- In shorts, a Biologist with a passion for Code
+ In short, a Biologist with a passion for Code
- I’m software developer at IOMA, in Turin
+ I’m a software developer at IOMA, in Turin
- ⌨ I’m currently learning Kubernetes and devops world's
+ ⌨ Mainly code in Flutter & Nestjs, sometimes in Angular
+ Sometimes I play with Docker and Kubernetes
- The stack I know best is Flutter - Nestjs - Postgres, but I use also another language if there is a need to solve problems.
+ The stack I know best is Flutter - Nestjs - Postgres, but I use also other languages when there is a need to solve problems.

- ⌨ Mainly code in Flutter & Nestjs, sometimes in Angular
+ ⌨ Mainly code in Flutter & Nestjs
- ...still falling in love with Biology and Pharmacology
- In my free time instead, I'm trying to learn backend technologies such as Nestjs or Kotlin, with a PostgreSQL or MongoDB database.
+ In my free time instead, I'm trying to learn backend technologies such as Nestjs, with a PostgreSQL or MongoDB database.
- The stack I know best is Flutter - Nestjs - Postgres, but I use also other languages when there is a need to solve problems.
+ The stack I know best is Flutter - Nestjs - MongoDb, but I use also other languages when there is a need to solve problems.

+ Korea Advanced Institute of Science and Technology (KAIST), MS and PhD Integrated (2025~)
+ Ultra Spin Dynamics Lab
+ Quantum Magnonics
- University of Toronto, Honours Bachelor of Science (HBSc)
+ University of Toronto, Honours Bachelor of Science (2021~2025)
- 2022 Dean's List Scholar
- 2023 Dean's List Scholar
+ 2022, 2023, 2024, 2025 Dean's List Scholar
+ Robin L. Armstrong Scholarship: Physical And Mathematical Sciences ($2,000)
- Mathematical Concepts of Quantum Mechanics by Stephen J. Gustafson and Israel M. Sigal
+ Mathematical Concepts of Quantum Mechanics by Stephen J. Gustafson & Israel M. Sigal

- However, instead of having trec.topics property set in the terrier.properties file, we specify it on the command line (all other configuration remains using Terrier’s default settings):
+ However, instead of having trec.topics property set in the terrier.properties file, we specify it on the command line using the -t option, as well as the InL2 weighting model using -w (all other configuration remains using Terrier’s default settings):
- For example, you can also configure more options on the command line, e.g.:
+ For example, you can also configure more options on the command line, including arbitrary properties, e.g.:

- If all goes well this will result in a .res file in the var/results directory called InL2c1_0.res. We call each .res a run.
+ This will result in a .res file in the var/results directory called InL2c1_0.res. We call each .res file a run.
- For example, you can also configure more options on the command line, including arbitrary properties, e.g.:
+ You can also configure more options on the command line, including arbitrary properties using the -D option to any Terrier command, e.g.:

# DESCRIPTION OF THE TASK
What is needed is an exact repetition of the lines from the first line of the records through the line containing "- ...still falling", both ends included, and nothing more.

# OUTPUT FOR THIS EXERCISE
- In shorts, a Biologist with a passion for Code
+ In short, a Biologist with a passion for Code
- I’m software developer at IOMA, in Turin
+ I’m a software developer at IOMA, in Turin
- ⌨ I’m currently learning Kubernetes and devops world's
+ ⌨ Mainly code in Flutter & Nestjs, sometimes in Angular
+ Sometimes I play with Docker and Kubernetes
- The stack I know best is Flutter - Nestjs - Postgres, but I use also another language if there is a need to solve problems.
+ The stack I know best is Flutter - Nestjs - Postgres, but I use also other languages when there is a need to solve problems.

- ⌨ Mainly code in Flutter & Nestjs, sometimes in Angular
+ ⌨ Mainly code in Flutter & Nestjs
- ...still falling in love with Biology and Pharmacology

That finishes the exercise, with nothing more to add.